Pagi telah tiba ketika warga di lereng Gunung Slamet itu keluar rumah dan menuju ke ladangnya. Mereka berasal dari Desa Kutabawa dan Serang, Kecamatan Karangreja, Purbalingga, Jawa Tengah (Jateng). Pada petani itu ke ladang untuk menyiangi gulma di sekitar sayur-sayuran tanamannya. Ada daun bawang, kubis, cabai hingga strawberry.

“Kegiatan warga sehari-harinya di lereng Gunung Slamet, sebagian besar menuju ke ladang. Inilah berkah yang diterima mereka, bermukim di lereng gunung. Sebab, dengan tanah dan temperatur yang sejuk menjadi cocok untuk mengembangkan budidaya sayur mayur. Sejak dulu sampai sekarang mereka telah memanfaatkan lingkungan lereng Gunung Slamet untuk mananam demi mencukupi kebutuhan sehari-hari,”ujar Kepala Desa Serang Sugito.

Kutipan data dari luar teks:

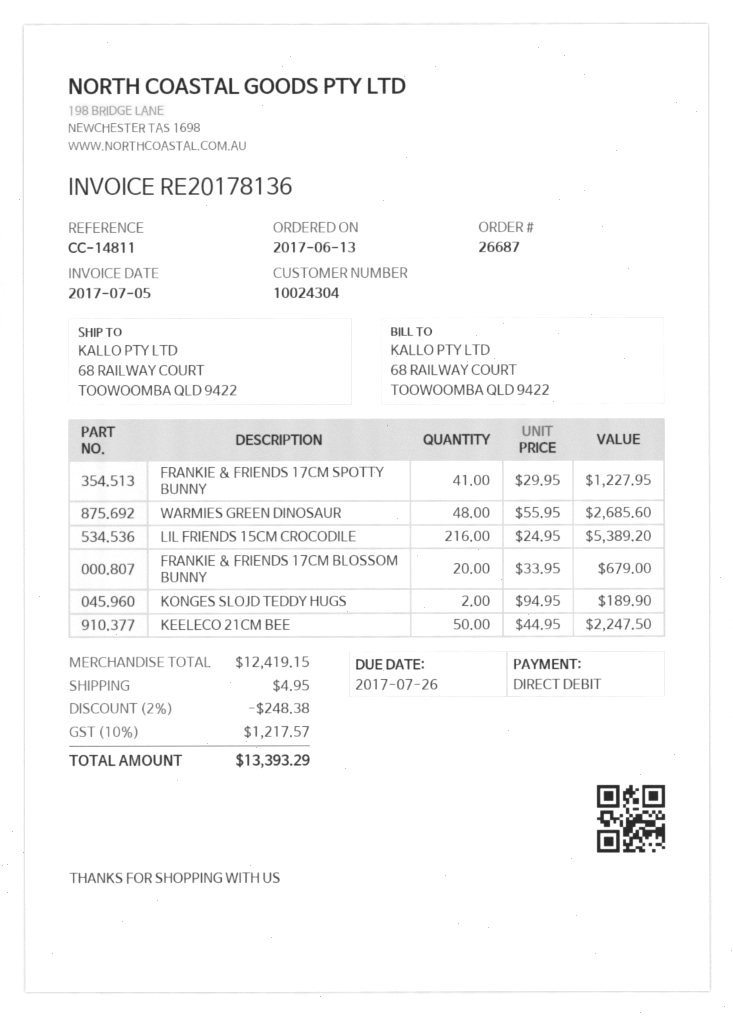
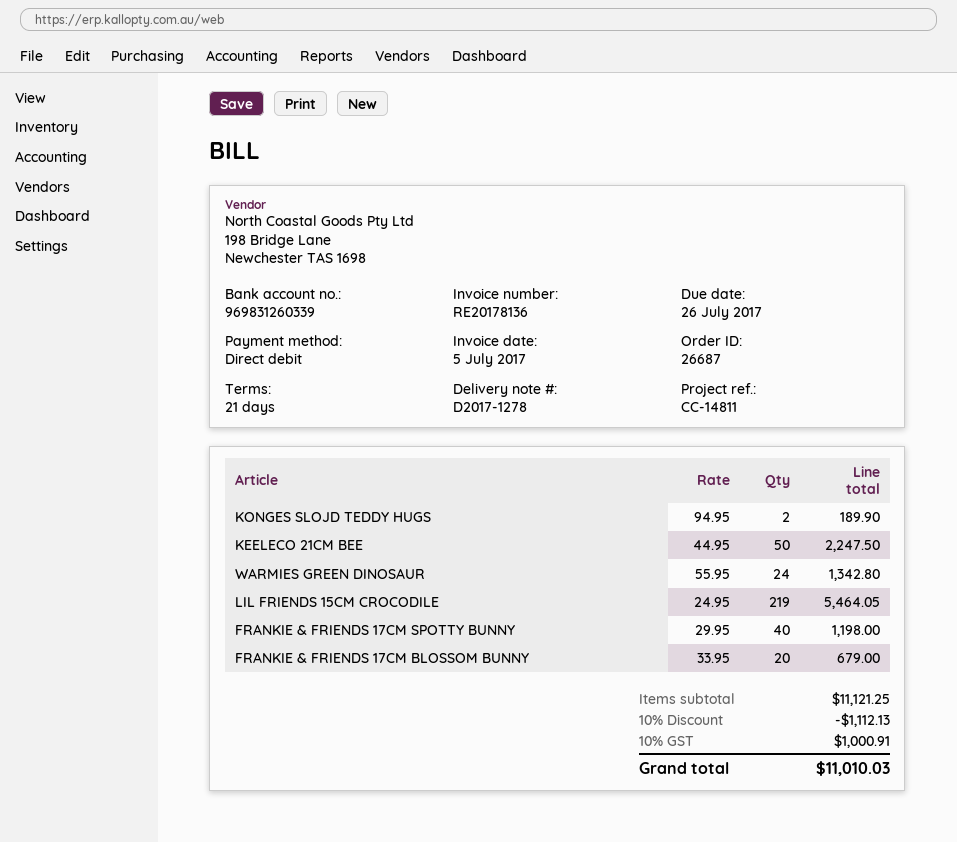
FRANKIE & FRIENDS 17CM SPOTTY BUNNY: 41 x 29.95 = 1227.95 -> 40 x 29.95 = 1198.00
WARMIES GREEN DINOSAUR: 48 x 55.95 = 2685.60 -> 24 x 55.95 = 1342.80
LIL FRIENDS 15CM CROCODILE: 216 x 24.95 = 5389.20 -> 219 x 24.95 = 5464.05
subtotal: 12419.15 -> 11121.25
discount: 2% = 248.38 -> 10% = 1112.13
shipping: 4.95 -> none
tax: 10% = 1217.57 -> 10% = 1000.91
total: 13393.29 -> 11010.03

Hanya saja, kata Sugito, pihak pemerintahan desa mengajak mereka untuk bijak dalam mengelola lahan di sekitar lereng Gunung Slamet. Pasalnya, dengan areal yang memiliki kemiringan tertentu, maka harus ada perlakuan khusus juga, misalnya bagaimana menyalurkan air agar tidak menimbulkan erosi. Di sisi lain, warga di sini juga harus disadarkan kalau mereka hidup pada lereng gunung berapi aktif. Sehingga dari awal, mereka terus disadarkan mengenai risikonya, sehingga ada upaya mitigasi bencana.

Dalam Kongres Gunung yang baru pertama kali dilangsungkan di Purbalingga yang berakhir pada Rabu (14/12), ahli geologi dari Pusat Survei Geologi, Badan Geologi, Kementrian ESDM, Prof Sutikno Bronto mengungkapkan kalau gunung api mengandung sumberdaya melimpah untuk mendukung kesejahteraan manusia. Khusus Gunung Slamet, kalau ditelisik lebih mendalam lagi, gunung tersebut tidak terpisahkan dari kehidupan nenek moyang yang berada di sekitarnya.

“Keberadaan Gunung Slamet yang berada di perbatasan sejumlah kabupaten di Jateng, mempunyai potensi sumberdaya lingkungan, mineral dan energi. Sumberdaya lingkungan mencakup kawasan pemukiman yang nyaman, tanah subur serta air melimpah baik untuk memenuhi kebutuhan rumah tangga, pertanian, perkebunan dan kehutanan. Sedangkan untuk potensi mineral di antaranya adalah pasir, batu hias serta lainnya. Sementara untuk sumber energi ada potensi panas bumi dan air yang dapat menjadi pembangkit listrik,”paparnya.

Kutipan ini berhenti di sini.